Si uno se dedica a curiosear en las sesiones de nuestras cámaras de representantes, se lleva otra sorpresa. Debiera calificarse de agradable. Esta sorpresa es la tremenda empatía existente entre las diferentes agrupaciones políticas y su base social y electoral. Es sorprendente como siempre, siempre, siempre existe coincidencia entre lo que requiere y demanda esta base social y, por tanto, lo que votansus representantes en el congreso y el senado, y lo que propone el partido al que pertenecen esos representantes. Sin embargo hay excepciones. Contadas, pero hailas.

Hay que rebuscar para encontrarse al socialista Francisco Vázquez votando contra la ley del aborto propuesta por su partido; o a las diputadas Baleares del PP votando a favor de la ley socialista que sancionaba el matrimonio gay. Salvo estas raras excepciones, atribuíbles a una diferencia de moral, la identificación electorado-partido es absoluta. Si a esto sumamos el gran número de proyectos de ley y comisiones de investigación – que sea la mayoría quien forma y dirige las comisiones, que suelen ser para auditar un comportamiento de esa mayoría, es otra gran aportación de la democracia española- en el que participa por término medio cada una de sus señorías, podemos afirmar que tenemos, de verdad, poder legislativo? Pues como el poder judicial, nuevamente en Teoría. Porque en la práctica, la decisión de ambos hemiciclos nunca se ha desviado un milímetro de la defendida por el Ejecutivo. Acudamos al ejemplo que nos ocupa. La política antiterrorista del actual ejecutivo. ¿De veras creen ustedes que todo el electorado socialista, y por tanto sus representantes en Congreso y Senado, comulgan con la política terrorista de ZP?

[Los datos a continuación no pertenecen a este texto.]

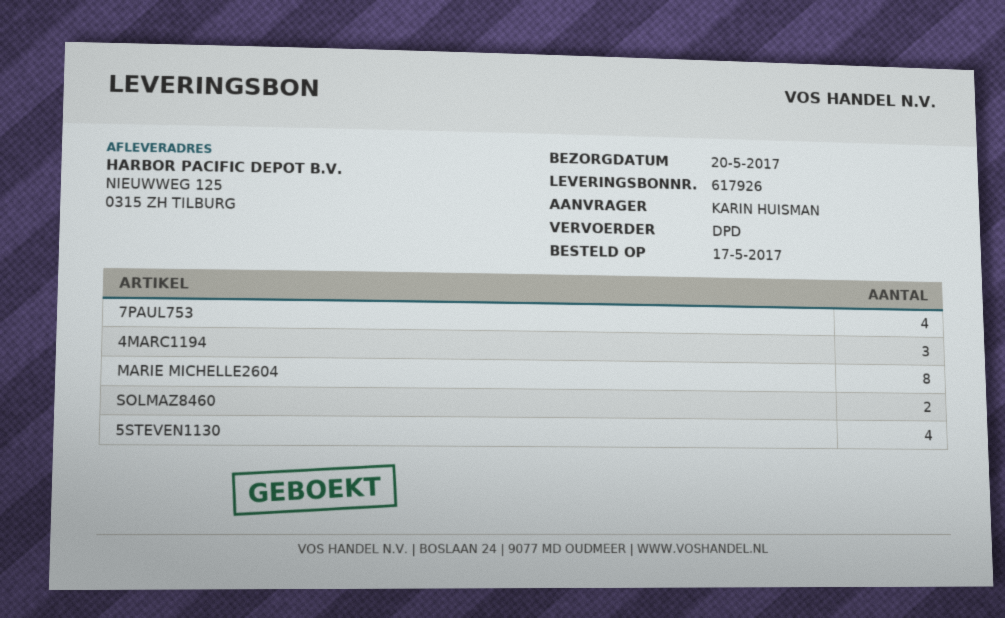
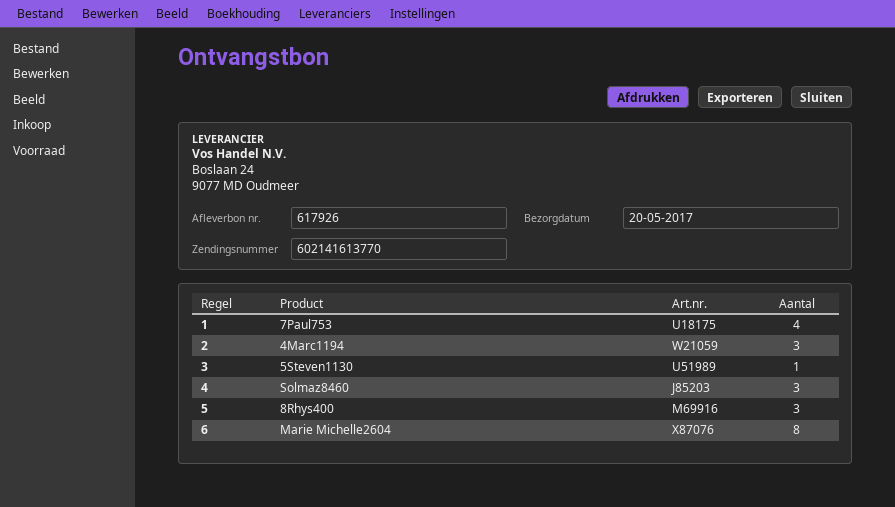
SOLMAZ8460: 2 -> 3
5STEVEN1130: 4 -> 1
8Rhys400: none -> 3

– caso de que sea así, me plantearé emigrar… y lo mas lejos posible…- ¿Por qué no han ejercido una democrática oposición a la política de su partido?

En fin, que si a estos modos políticos que empleamos en España se le llaman democracia, no cuenten conmigo en esa gran Alianza demócrata.Con las víctimas, POR SUPUESTO, contra ETA, COMO SIEMPRE, y con el ESTADO de DERECHO, NO LO OLVIDEMOS NUNCA.